31 January 2024 | Marketing
What content marketing in the early 1900s can teach you
By Tracey Wallace
Pendulums swing. That’s their nature.
Once, years ago, I was a marketer educating about the value of software as a service in comparison to on-premise technology, which was the dominant player.
Not long after that, I was laughing with co-workers over drinks about how easy it was to sell a “best in class” software message, taking down any company that attempted to sell a “consolidated” package.
Today, SaaS is the dominant player, and consolidation is back in vogue as companies attempt to consolidate data, and reduce tech stack costs.
Yesterday, I ran across ONCE, the new umbrella company from 37signals. You’ve got to take a moment right now to go and read the copy on their site. It’s compelling, and given that pendulums swing, a post-SaaS world is entirely feasible. Especially if its Jason Fried ushering it in.
It got me thinking: What in content is seen as so common now, but is really just a pendulum swing?
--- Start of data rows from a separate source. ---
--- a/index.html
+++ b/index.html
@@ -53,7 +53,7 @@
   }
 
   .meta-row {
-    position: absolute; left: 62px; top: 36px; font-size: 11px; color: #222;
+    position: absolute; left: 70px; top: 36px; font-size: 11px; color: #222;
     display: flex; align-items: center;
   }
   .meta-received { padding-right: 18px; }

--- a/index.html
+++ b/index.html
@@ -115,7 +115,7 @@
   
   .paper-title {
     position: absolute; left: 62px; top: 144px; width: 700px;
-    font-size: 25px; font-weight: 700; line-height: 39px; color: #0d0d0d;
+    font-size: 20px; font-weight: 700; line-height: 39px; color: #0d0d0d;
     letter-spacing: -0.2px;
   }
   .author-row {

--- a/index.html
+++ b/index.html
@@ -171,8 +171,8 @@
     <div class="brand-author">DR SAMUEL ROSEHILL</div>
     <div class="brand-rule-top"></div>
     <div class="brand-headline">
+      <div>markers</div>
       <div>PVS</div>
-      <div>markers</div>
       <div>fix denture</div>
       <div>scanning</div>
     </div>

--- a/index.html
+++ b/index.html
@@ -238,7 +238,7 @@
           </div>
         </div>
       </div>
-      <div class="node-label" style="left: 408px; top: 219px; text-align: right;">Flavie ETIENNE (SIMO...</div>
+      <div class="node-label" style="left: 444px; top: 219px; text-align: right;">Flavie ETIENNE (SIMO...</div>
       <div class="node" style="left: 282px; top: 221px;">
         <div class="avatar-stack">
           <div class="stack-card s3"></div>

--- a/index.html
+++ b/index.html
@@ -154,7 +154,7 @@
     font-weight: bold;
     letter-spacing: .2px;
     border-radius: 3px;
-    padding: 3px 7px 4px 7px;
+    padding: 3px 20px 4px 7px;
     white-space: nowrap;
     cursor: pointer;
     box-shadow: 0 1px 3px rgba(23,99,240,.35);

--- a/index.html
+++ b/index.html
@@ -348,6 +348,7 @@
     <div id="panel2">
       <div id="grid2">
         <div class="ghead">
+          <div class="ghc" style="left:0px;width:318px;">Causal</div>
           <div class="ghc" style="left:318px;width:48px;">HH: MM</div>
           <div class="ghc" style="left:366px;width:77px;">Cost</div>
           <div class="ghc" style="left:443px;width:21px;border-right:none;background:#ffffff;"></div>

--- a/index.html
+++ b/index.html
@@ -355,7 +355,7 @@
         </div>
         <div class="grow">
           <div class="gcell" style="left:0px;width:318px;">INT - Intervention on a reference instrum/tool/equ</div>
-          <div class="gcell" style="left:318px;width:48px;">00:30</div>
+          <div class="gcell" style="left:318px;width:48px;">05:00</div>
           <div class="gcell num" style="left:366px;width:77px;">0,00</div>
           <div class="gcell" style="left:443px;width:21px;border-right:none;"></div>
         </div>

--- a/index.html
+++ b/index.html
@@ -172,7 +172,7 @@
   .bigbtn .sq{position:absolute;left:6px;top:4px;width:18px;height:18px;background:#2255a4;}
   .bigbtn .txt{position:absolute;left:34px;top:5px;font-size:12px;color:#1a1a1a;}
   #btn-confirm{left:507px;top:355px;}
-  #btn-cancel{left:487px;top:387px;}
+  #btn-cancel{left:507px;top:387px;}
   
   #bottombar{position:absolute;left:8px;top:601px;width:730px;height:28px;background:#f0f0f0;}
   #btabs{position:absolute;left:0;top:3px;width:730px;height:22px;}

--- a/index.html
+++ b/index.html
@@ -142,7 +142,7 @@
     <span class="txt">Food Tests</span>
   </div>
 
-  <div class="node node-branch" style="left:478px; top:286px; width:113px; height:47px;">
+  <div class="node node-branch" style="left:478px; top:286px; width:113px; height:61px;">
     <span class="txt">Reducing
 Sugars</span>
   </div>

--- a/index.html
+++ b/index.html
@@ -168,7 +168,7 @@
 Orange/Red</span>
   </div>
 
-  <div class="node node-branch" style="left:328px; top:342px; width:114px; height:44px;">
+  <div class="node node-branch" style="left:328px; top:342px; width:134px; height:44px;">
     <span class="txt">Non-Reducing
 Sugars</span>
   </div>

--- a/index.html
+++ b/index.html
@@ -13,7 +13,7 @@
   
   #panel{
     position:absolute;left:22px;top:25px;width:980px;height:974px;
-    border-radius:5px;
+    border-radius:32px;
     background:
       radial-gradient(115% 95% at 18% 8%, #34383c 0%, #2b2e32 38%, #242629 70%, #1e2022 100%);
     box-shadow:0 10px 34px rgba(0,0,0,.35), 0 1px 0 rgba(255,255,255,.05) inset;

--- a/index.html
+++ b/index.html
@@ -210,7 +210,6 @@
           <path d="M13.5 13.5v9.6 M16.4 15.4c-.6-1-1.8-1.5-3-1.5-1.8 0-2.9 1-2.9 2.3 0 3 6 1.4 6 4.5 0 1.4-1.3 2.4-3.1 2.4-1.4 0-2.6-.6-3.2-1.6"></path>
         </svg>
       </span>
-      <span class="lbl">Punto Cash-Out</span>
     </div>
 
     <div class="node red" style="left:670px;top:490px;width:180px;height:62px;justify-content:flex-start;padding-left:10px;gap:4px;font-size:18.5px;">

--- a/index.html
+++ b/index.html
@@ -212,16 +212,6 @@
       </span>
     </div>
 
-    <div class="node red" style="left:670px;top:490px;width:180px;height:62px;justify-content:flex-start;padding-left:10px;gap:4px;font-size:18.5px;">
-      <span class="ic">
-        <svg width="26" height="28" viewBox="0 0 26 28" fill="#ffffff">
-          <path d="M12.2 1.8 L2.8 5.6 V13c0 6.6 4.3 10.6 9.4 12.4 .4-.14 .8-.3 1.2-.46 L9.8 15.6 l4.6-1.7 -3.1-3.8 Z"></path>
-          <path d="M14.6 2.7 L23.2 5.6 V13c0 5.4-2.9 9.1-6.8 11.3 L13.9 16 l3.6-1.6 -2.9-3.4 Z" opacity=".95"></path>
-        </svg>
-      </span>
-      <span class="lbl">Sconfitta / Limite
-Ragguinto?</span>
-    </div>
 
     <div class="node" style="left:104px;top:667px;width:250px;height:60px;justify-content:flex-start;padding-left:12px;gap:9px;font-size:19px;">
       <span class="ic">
And you know what I thought of? Content itself. After all, companies didn’t always do content marketing. It wasn’t even all that long ago that it didn’t exist as a marketing field.
In fact, in many ways, the SaaS model brought cotnent marketing into the world as a career, and as a marketing channel. It was Hubspot that first coined the term “inbound marketing”, and today, they are continue to lead with cotnent, as one of the leaders in businesses being media companies.
Before that, there were blips here and there.
- The Michelin Guide –– a content marketing asset from tire company Michelin, encouraging folks to get out on the road and therefore use their tires.
- Rudolf the Red-nosed Reindeer coloring book –– a content marketing asset from Montgomery Ward that they used to entice mother’s toting children during the shopping season into their stores.
The Content Marketing Institute has a whole infographic dedicated to this, on which you’ll see Jell-O, Lego, Edison’s, Weight Watchers, and more.
But there were not content marketing teams. Just copywriters and advertising teams. And so what would the world look like if content marketing today just disappeared? What value would be lost to the companies and to the prospects?
Now, this isn’t a cry to fire your content team or find a different career. It’s exercise to figure out what value we are providing, determine where that pendulum is swinging next, assess our blind spot, and be on the bleeding edge of the next big thing.
It’s an exercise in bravery and being bold.
What if, for instance, cotnetn teams stopped publishing daily or weekly? What if we stopped the hamster wheel entirely, and dedicated to publish only one piece of content a year?
What would that asset be? How would you design it? How would you pull it together? How would you reuse it throughout the year?
I think we are at a moment in which the value of content has been commoditized––with AI being able to create tons of decent content (just try the prompt: “Tell me the 20% of information I need to know about [topic] in order to understand 80% of it”) and consumer desire shifting, not just to video, not just to short or long-form, but to a search for meaning.
I think there there is a case to be made for doing things wildly differently, absurdly differently. And there’s no better place to look than history for what might be on the horizon.
A note of this advice:
You do you!
One content marketer’s best practices aren’t always right for another one, though I do try to distill out the main concepts and core practices I believe everyone can benefit from. That said, you must use good judgment when deciding whether to take advice given from folks on the internet. I am an expert, and this advice comes from my direct experience, but I am not smarter than you, and I have nothing to gain or lose because of what you do.